Gökçe derin düşünceler içinde kaybolup giderken arabanın durduğunun farkında bile değildi. Şoför koltuğundaki Nasuh babanın adamın “Gökçe hanım geldik.” Diyen sesiyle irkildi. Saatlerdir yoldaydılar ama sanki 5 dakikalık bir yolculuk yapmış gibi hissediyordu. Şoförün sesiyle irkilen genç kadın bir an “Ne?” diyerek refleks bir cevap verdi.

“Gökçe hanım benim sizi burada bırakmam gerekiyor.” Dedi cebinden çıkardığı adres yazılı not kâğıdını arka koltukta oturan genç kadına uzattı. Şu ileride kemere köprüsünden geçerek ilerleyeceksiniz. Adreste yazılı olan pansiyonda Nasuh Bey sizin için rezervasyon yaptırdı.” Dedi.

Gökçe adamın uzattığı kâğıdı alarak içten içe yine minnet duydu Nasuh babasına, yine her şeyi en ince ayrıntısına kadar düşünmüştü.

“Teşekkür ederim.” Diyerek genç kadın arabadan indi. Şoför de inerek bagajda bulunan küçük valizini de indirerek ona teslim etti.

“İyi şanslar Gökçe Hanım.” Dedi ve cebinden çıkardığı yeni numaraya sahip bir cep telefonu uzattı.

“Bu ne?” diye şaşkınlıkla baktı.

“Nasuh Bey eski telefonunuzu kullanmayacağını bildiği için sadece kendinsin bildiği yeni bir numara ve telefon vermemi istedi. İçinde ulaşmak istediğinizde Nasuh Beyin, Çakır Beyin, Efe Beyin, Nağme Hanımın ve Çiçek Hanımın numaraları mevcut. Siz istemediğiniz sürece size hiç kimse ulaşamayacak.”

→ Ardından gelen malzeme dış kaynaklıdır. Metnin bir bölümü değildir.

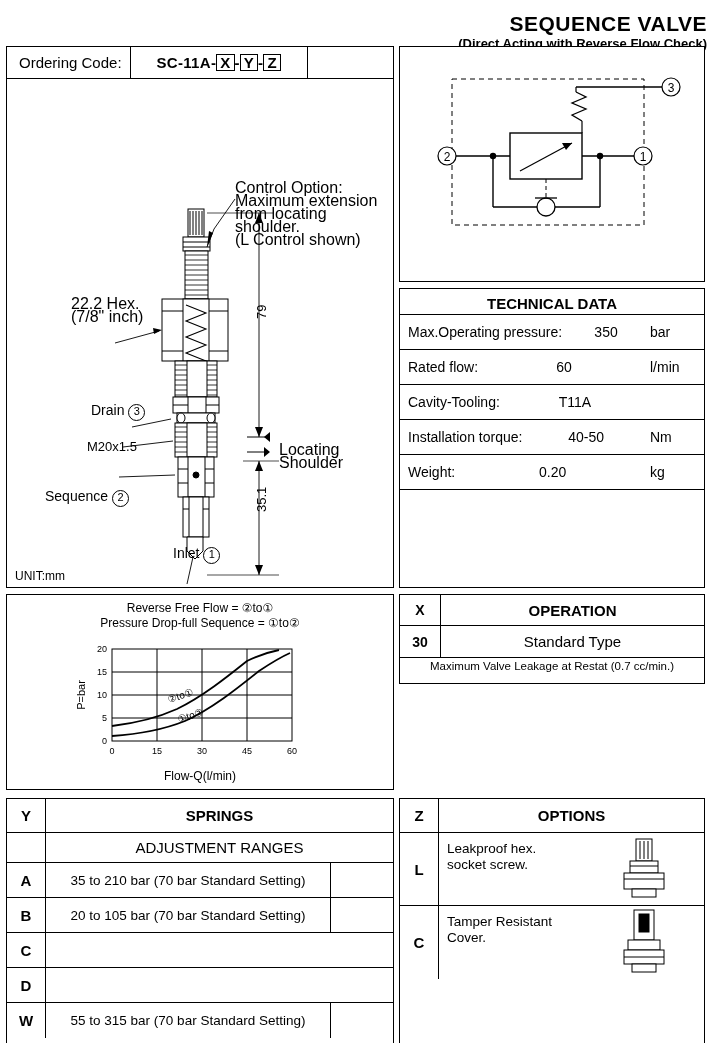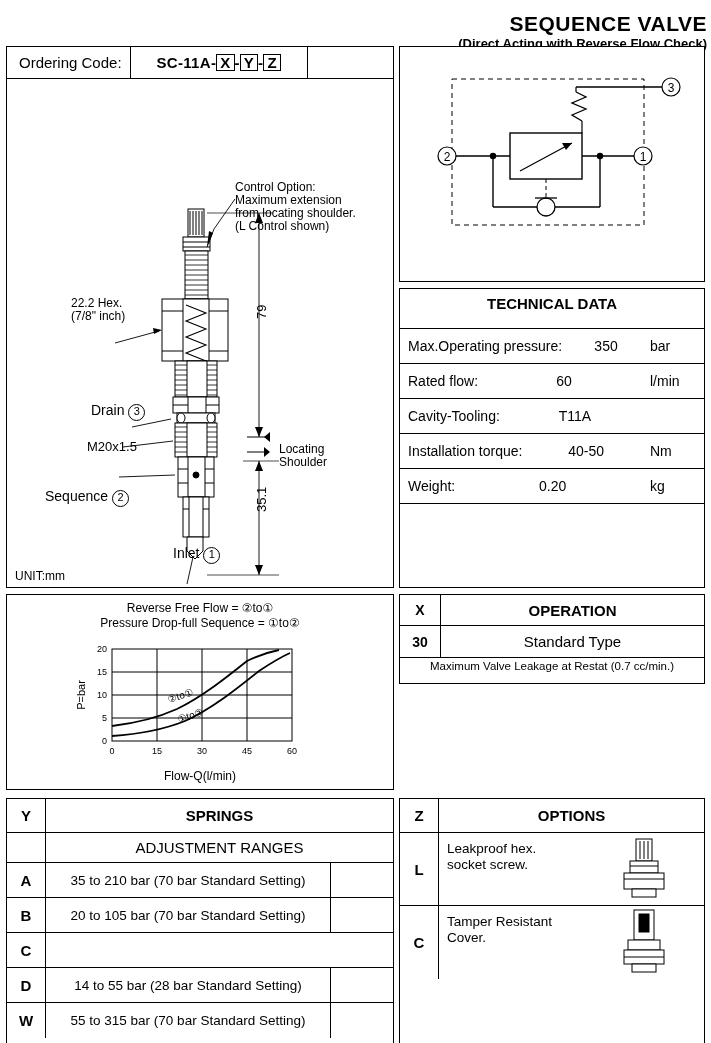--- a/index.html
+++ b/index.html
@@ -86,32 +86,32 @@
     line-height: 15px;
   }
   .unit-label {
     position: absolute;
     left: 8px;
     bottom: 4px;
     font-size: 12px;
   }
 
   
-  .callout { position: absolute; font-size: 12px; line-height: 13px; }
+  .callout { position: absolute; font-size: 16px; line-height: 13px; }
 
   
   #symbol-box { left: 399px; top: 34px; width: 306px; height: 236px; }
 
   
   #tech-box { left: 399px; top: 276px; width: 306px; height: 300px; }
   .tech-title {
     text-align: center;
     font-size: 15px;
     font-weight: bold;
-    padding: 6px 0 16px;
+    padding: 6px 0 2px;
     border-bottom: 1.2px solid #000;
   }
   .tech-row {
     display: flex;
     align-items: center;
     height: 35px;
     border-bottom: 1.2px solid #000;
     font-size: 14px;
     padding: 0 8px;
     box-sizing: border-box;
@@ -538,21 +538,20 @@
       <div class="c1">B</div>
       <div class="c2">20 to 105 bar  (70 bar Standard Setting)</div>
       <div class="c3"></div>
     </div>
     <div class="sp-row">
       <div class="c1">C</div>
       <div class="c3"></div>
     </div>
     <div class="sp-row">
       <div class="c1">D</div>
-      <div class="c2">14 to  55  bar  (28 bar Standard Setting)</div>
       <div class="c3"></div>
     </div>
     <div class="sp-row">
       <div class="c1">W</div>
       <div class="c2">55 to 315 bar  (70 bar Standard Setting)</div>
       <div class="c3"></div>
     </div>
   </div>
 
   <div class="box" id="options-box">

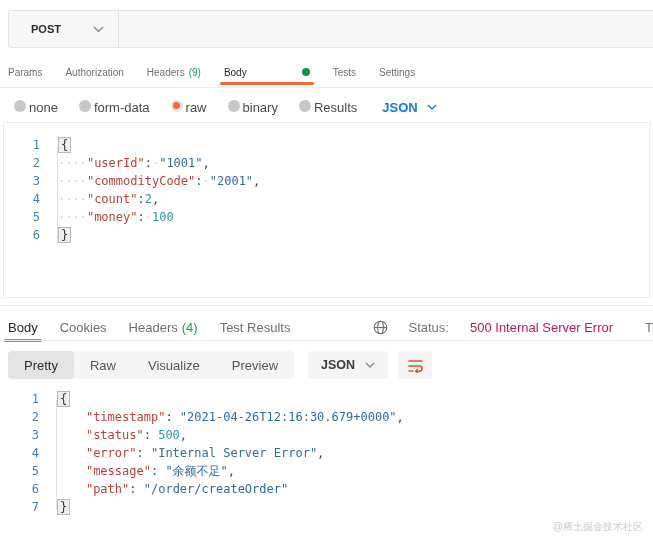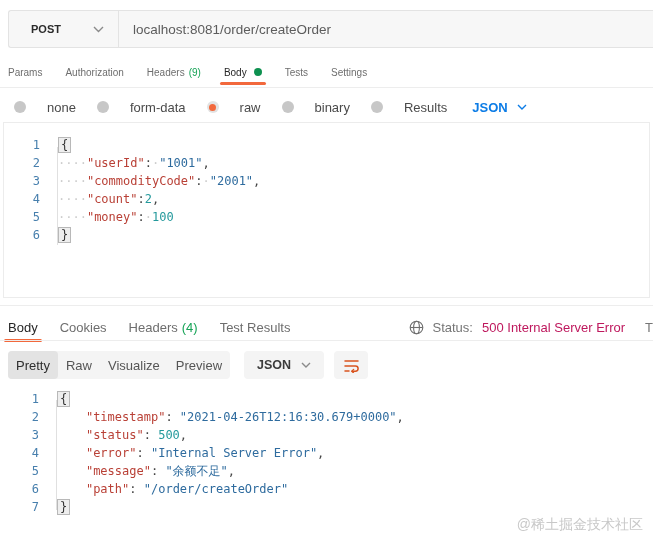--- a/index.html
+++ b/index.html
@@ -21,35 +21,35 @@
     font-weight:bold; font-size:11px; color:#2b2b2b; cursor:pointer;
   }
   .url-field { flex:1; display:flex; align-items:center; padding-left:14px; color:#5c5c5c; font-size:13.5px; }
 
   
   .req-tabs {
     position:absolute; left:8px; top:58px; right:0; height:28px;
     display:flex; gap:23px; align-items:center; font-size:10px; color:#6e6e6e;
   }
   .tab { position:relative; display:flex; align-items:center; cursor:pointer; white-space:nowrap; }
-  .tab.active { color:#262626; }
+  .tab.active { color:#262626;gap:48px; }
   .tab.active::after {
     content:""; position:absolute; left:-4px; right:-4px; bottom:-7px; height:3px;
     background:#f2683c; border-radius:2px;
   }
   .tab .count { color:#15a356; margin-left:4px; }
   .tab .dot { width:8px; height:8px; border-radius:50%; background:#0e9150; margin-left:7px; }
   .hsep { position:absolute; left:0; right:0; border-top:1px solid #ededed; }
 
   
   .body-type-row {
     position:absolute; left:14px; top:97px; right:0; height:20px;
     display:flex; align-items:center; gap:21px; font-size:13px; color:#4a4a4a;
   }
-  .radio-item { display:flex; align-items:center; gap:21px; cursor:pointer; white-space:nowrap; }
+  .radio-item { display:flex; align-items:flex-start; gap:3px; cursor:pointer; white-space:nowrap; }
   .radio { width:12px; height:12px; border-radius:50%; background:#c7c7c7; position:relative; flex:0 0 12px; }
   .radio.selected { background:#e2e2e2; }
   .radio.selected::after { content:""; position:absolute; inset:2.5px; border-radius:50%; background:#f2683c; }
   .json-select { display:flex; align-items:center; gap:9px; margin-left:4px; color:#0c7ce6; font-weight:bold; cursor:pointer; }
 
   
   .editor {
     position:absolute; font-family:"DejaVu Sans Mono", monospace; font-size:12px; line-height:18px;
   }
   .request-editor { left:3px; right:3px; top:122px; height:176px; border:1px solid #ececec; padding-top:13px; }
@@ -67,57 +67,54 @@
   .tok-num { color:#24999c; }
   .tok-punc { color:#444; }
   .tok-link { color:#2e6b9e; }
   .tok-brace { color:#333; background:#eeeeee; border:1px solid #b8b8b8; padding:0 2px; margin:-1px 0; }
 
   
   .res-header {
     position:absolute; left:8px; right:0; top:314px; height:26px;
     display:flex; align-items:center; gap:22px; font-size:13px; color:#6e6e6e;
   }
-  .res-status { margin-left:auto; display:flex; align-items:center; gap:9px; color:#757575; white-space:nowrap; }
+  .res-status { margin-left:auto; display:flex; align-items:center; gap:21px; color:#757575; white-space:nowrap; }
   .res-status .value { color:#be185d; }
   .res-status .trunc { margin-left:11px; }
 
   
   .res-toolbar { position:absolute; left:8px; top:351px; height:28px; display:flex; gap:10px; font-size:13px; }
   .segmented { display:flex; background:#f4f4f4; border-radius:4px; align-items:stretch; }
-  .seg-item { display:flex; align-items:center; padding:0 8px; color:#555; cursor:pointer; border-radius:4px; }
+  .seg-item { display:flex; align-items:center; padding:0 16px; color:#555; cursor:pointer; border-radius:4px; }
   .seg-item.active { background:#e3e3e3; color:#2e2e2e; }
   .json-dd {
     display:flex; align-items:center; gap:10px; background:#f4f4f4; border-radius:4px;
     padding:0 13px; color:#3c3c3c; font-weight:bold; font-size:12.5px; cursor:pointer; margin-left:4px;
   }
   .wrap-btn {
     width:34px; background:#f4f4f4; border-radius:4px;
     display:flex; align-items:center; justify-content:center; cursor:pointer;
   }
 
   
-  .watermark { position:absolute; right:10px; bottom:9px; color:#c8c8c8; font-size:14px; }
+  .watermark { position:absolute; right:10px; bottom:9px; color:#c8c8c8; font-size:10px; }
 
   svg { display:block; }
 </style>
 </head>
 <body>
 
 <div class="app">
 
   <div class="url-bar">
     <div class="method-select">
       <span>POST</span>
       <svg width="11" height="7" viewBox="0 0 11 7">
           <path d="M1 1l4.5 4.5L10 1" fill="none" stroke="#8a8a8a" stroke-width="1.4"></path>
         </svg>
-    </div>
-    <div class="url-field">
-      <span>localhost:8081/order/createOrder</span>
     </div>
   </div>
 
   <div class="req-tabs">
     <div class="tab">
         <span>Params</span>
       </div>
     <div class="tab">
         <span>Authorization</span>
       </div>

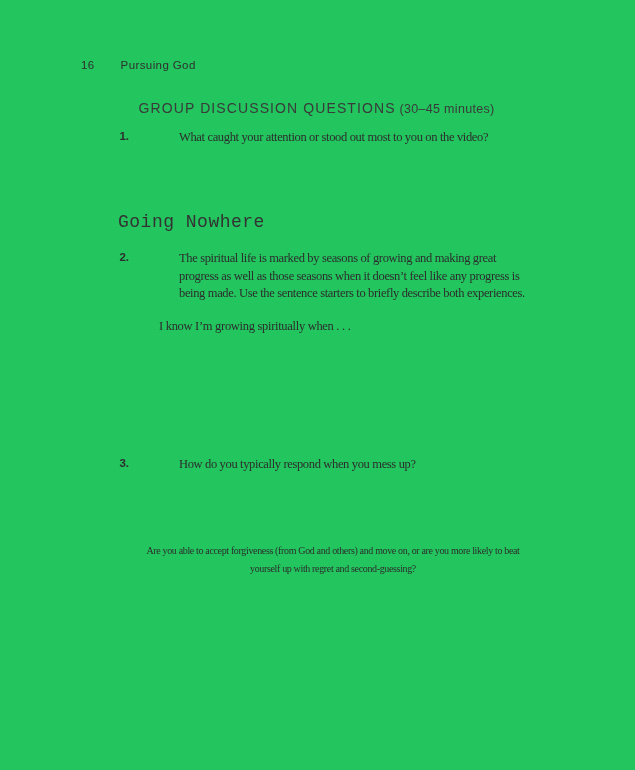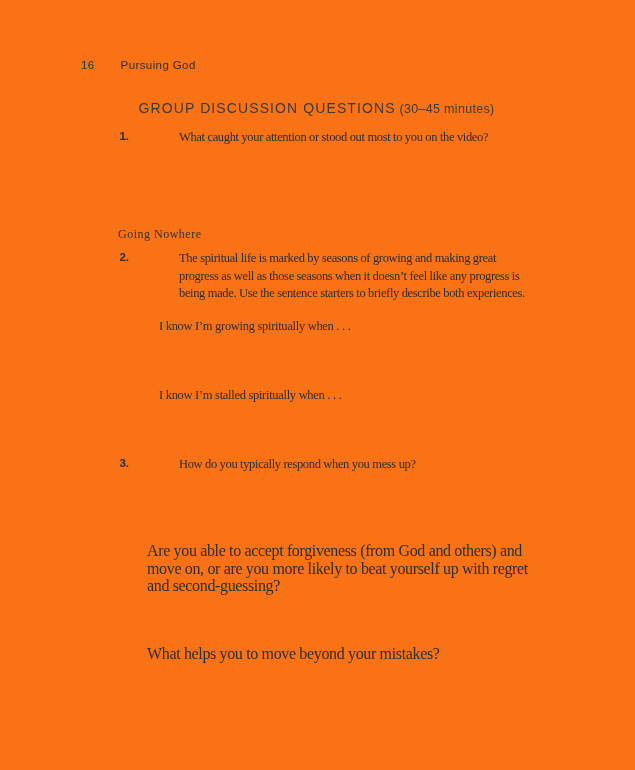--- a/index.html
+++ b/index.html
@@ -1,20 +1,20 @@
 <!DOCTYPE html>
 <html><head>
 <meta charset="utf-8">
 <style>
   html, body { margin: 0; padding: 0; background: #ffffff; }
   #page {
     position: relative;
     width: 635px;
     height: 770px;
-    background: #f97316;
+    background: #22c55e;
     overflow: hidden;
     font-family: "Liberation Serif", serif;
     color: #2d2d2d;
   }
 
   
   #running-head {
     position: absolute;
     top: 59px; left: 81px;
     font-family: "Liberation Sans", sans-serif;
@@ -71,49 +71,50 @@
     color: #2d2d2d;
     margin-left: 46px;
   }
   #question-1 { top: 129px; }
   #question-2 { top: 250px; }
   #question-3 { top: 456px; }
 
   
   #going-nowhere-heading {
     position: absolute;
-    top: 227px; left: 118px;
-    font-family: Liberation Serif, serif;
-    font-size: 12px;
+    top: 212px; left: 118px;
+    font-family: Liberation Mono, monospace;
+    font-size: 18px;
     letter-spacing: 0.5px;
     color: #333333;
   }
 
   
   .starter {
     position: absolute;
     left: 159px;
     font-size: 12.5px;
     letter-spacing: -0.3px;
     color: #2d2d2d;
     white-space: nowrap;
     text-align: right;
   }
   #starter-growing { top: 319px; }
   #starter-stalled { top: 388px; }
 
   
   .followup {
     position: absolute;
-    left: 147px;
+    left: 137px;
     width: 392px;
-    font-size: 16px;
+    font-size: 10px;
     letter-spacing: -0.35px;
     line-height: 17.5px;
     color: #2d2d2d;
+    text-align: center;
   }
   #followup-forgiveness { top: 542px; }
   #followup-mistakes { top: 645px; }
 </style>
 </head>
 <body>
 
 <div id="page">
 
   <div id="running-head">
@@ -132,24 +133,22 @@
 
   <div id="going-nowhere-heading">Going Nowhere</div>
 
   <div class="question" id="question-2">
     <span class="qnum">2.</span>
     <span class="qtext">The spiritual life is marked by seasons of growing and making great progress as well as those seasons when it doesn’t feel like any progress is being made. Use the sentence starters to briefly describe both experiences.</span>
   </div>
 
   <div class="starter" id="starter-growing">I know I’m growing spiritually when . . .</div>
 
-  <div class="starter" id="starter-stalled">I know I’m stalled spiritually when . . .</div>
 
   <div class="question" id="question-3">
     <span class="qnum">3.</span>
     <span class="qtext">How do you typically respond when you mess up?</span>
   </div>
 
   <div class="followup" id="followup-forgiveness">Are you able to accept forgiveness (from God and others) and move on, or are you more likely to beat yourself up with regret and second-guessing?</div>
 
-  <div class="followup" id="followup-mistakes">What helps you to move beyond your mistakes?</div>
 
 </div>
 
 </body></html>

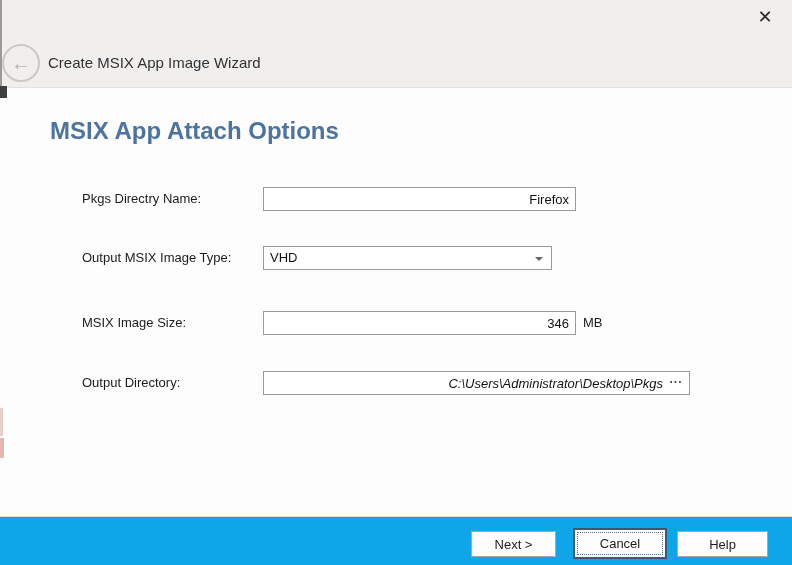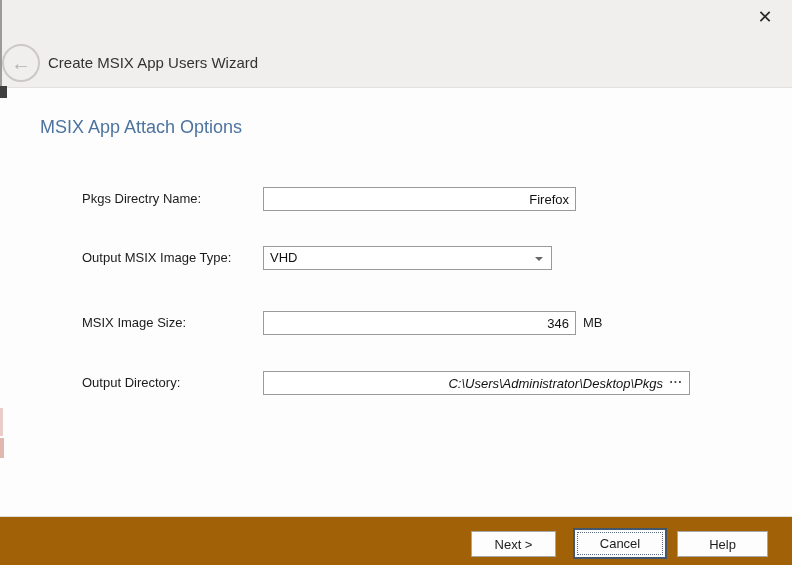--- a/index.html
+++ b/index.html
@@ -23,21 +23,21 @@
     position:absolute;left:48px;top:54px;font-size:15px;color:#333333;
   }
   .close-btn{
     position:absolute;right:14px;top:4px;width:26px;height:26px;
     display:flex;align-items:center;justify-content:center;
     font-size:18px;color:#2b2b2b;cursor:pointer;
   }
   
   .content{position:absolute;left:0;top:89px;width:792px;height:427px;background:#fdfdfd;}
   .page-title{
-    position:absolute;left:40px;top:28px;font-size:18px;font-weight:400;
+    position:absolute;left:50px;top:28px;font-size:24px;font-weight:700;
   }
   .row{position:absolute;left:0;width:792px;height:24px;}
   .row-label{
     position:absolute;left:82px;top:0;height:24px;line-height:24px;
     font-size:13px;color:#1c1c1c;white-space:nowrap;
   }
   .txt-input{
     position:absolute;left:263px;top:0;height:24px;width:313px;
     border:1px solid #9a9a9a;background:#ffffff;font-size:13px;color:#111;
     padding:0 6px;outline:none;text-align:right;
@@ -66,21 +66,21 @@
     display:flex;align-items:flex-start;justify-content:center;
     font-size:12px;font-weight:bold;color:#444;letter-spacing:1px;
     line-height:12px;cursor:pointer;
   }
   .info-text{
     position:absolute;left:82px;top:351px;font-size:13px;color:#1c1c1c;
   }
   
   .footer{
     position:absolute;left:0;top:516px;width:792px;height:49px;
-    background:#a16207;border-top:1px solid #dfdddc;
+    background:#0ea5e9;border-top:1px solid #dfdddc;
   }
   .btn{
     position:absolute;top:14px;height:26px;background:#fdfdfd;
     border:1px solid #a7a7a7;font-size:13px;color:#1c1c1c;
     display:flex;align-items:center;justify-content:center;cursor:pointer;
   }
   .btn-next{left:471px;width:85px;}
   .btn-help{left:677px;width:91px;}
   .btn-cancel{
     position:absolute;left:573px;top:11px;width:94px;height:31px;
@@ -98,21 +98,21 @@
 </style>
 </head>
 <body>
 
 <div class="window">
 
   <div class="header">
     <div class="back-btn">
       <span>←</span>
     </div>
-    <div class="hdr-title">Create MSIX App Users Wizard</div>
+    <div class="hdr-title">Create MSIX App Image Wizard</div>
     <div class="close-btn">
       <span>✕</span>
     </div>
   </div>
 
   <div class="content">
     <div class="page-title" style="color:#4d739f;">MSIX App Attach Options</div>
 
     <div class="row" style="top:98px;">
       <div class="row-label">Pkgs Directry Name:</div>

“Ben…” dedi adamın uzattığı telefonu alarak “Gerçekten teşekkür ederim.” Dedi ne diyeceğini bilemez bir haldeydi. Adam anlayışla başını sallayarak arabasına bindi.

Gökçe elinde telefon önünde valiz ile bir an öylece kala kaldı. Hava kararmaya başlamış, hafifçe rüzgâr esiyordu. Gökçe daha fazla geç olmadan kâğıtta yazılan adresi bulup bir an önce odasına yerleşmek istiyordu. Yarın onun için uzun bir gün olacaktı. Telefonu kol çantasına atan genç kız valizini sürükleyerek kemere köprüsüne doğru ilerliyordu. Kemere köprüsü Zindan adası ile Amasra’yı birbirine bağlayan Roma köprüsüdür. Köprüye doğru ilerlerken çok güzel bir sesin şarkı söylediğini duydu. Adım adım ilerlerken duyduğu ses kulağından yüreğine dokunmaya başlamıştı. Gözleri köprünün girişinde elinde bir tepsi ile şarkı söyleyen yaşlı kadını bulduğunda bir an nefesinin kesildiğini hissetti. Kulakları sadece bu sese ev sahipliği yaparken etrafındaki her şey bir bir silikleşmişti. Kadın elinde tuttuğu tepsi ile ritim tutuyor bir yandan da Mümin Sarıkaya’nın “Ben Yoruldum Hayat” şarkısını söylüyordu. Yaşına rağmen sesiyle sokak sanatçılığı yapıyor billur gibi sesiyle insanların hayatlarına küçük dokunuşlar yapıyordu. Öyle bir anda öyle bir şarkı ile Gökçe’nin karşısına çıkmıştı ki genç kız hareket etmeden tam karşısında öylece ona bakıyor ve sadece söylediği şarkıyı dinleyerek hayatını sorguluyordu.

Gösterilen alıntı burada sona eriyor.